══ EXERCISE INPUTS ══
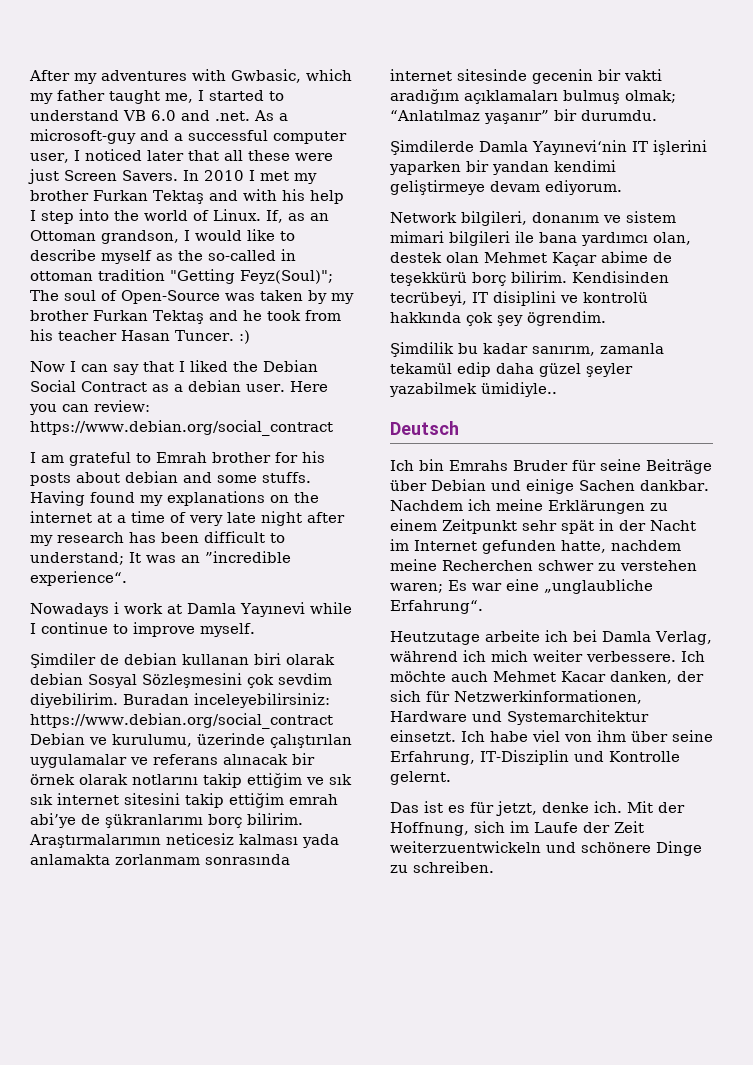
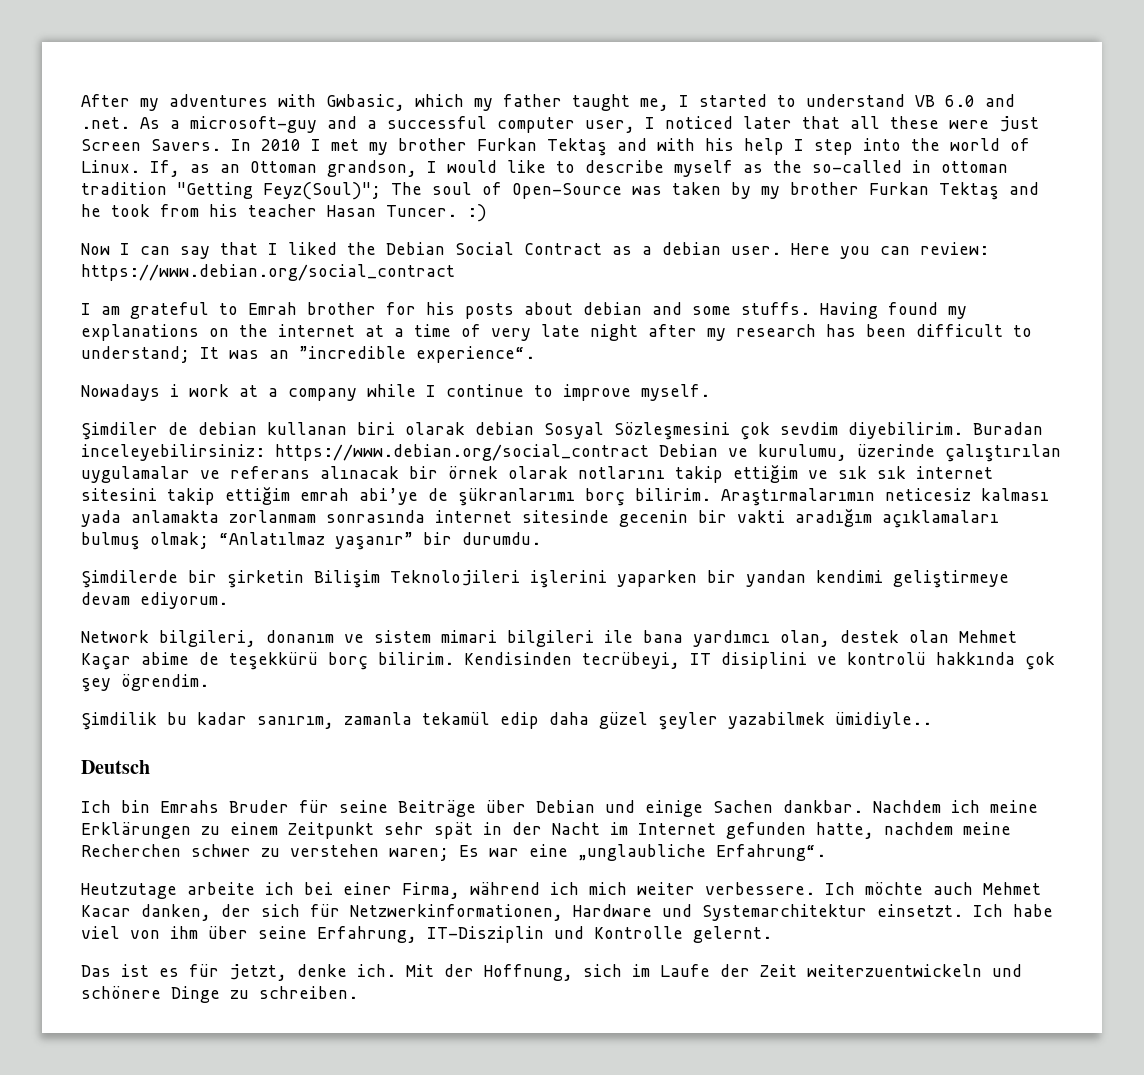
- Nowadays i work at Damla Yayınevi while I continue to improve myself.
+ Nowadays i work at a company while I continue to improve myself.
- Şimdilerde Damla Yayınevi‘nin IT işlerini yaparken bir yandan kendimi geliştirmeye devam ediyorum.
+ Şimdilerde bir şirketin Bilişim Teknolojileri işlerini yaparken bir yandan kendimi geliştirmeye devam ediyorum.
- Heutzutage arbeite ich bei Damla Verlag, während ich mich weiter verbessere.
+ Heutzutage arbeite ich bei einer Firma, während ich mich weiter verbessere.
═══
Output an exact copy of the lines beginning at the one that holds "Şimdilerde bir şirketin" and running through the final line of the records.

+ Şimdilerde bir şirketin Bilişim Teknolojileri işlerini yaparken bir yandan kendimi geliştirmeye devam ediyorum.
- Heutzutage arbeite ich bei Damla Verlag, während ich mich weiter verbessere.
+ Heutzutage arbeite ich bei einer Firma, während ich mich weiter verbessere.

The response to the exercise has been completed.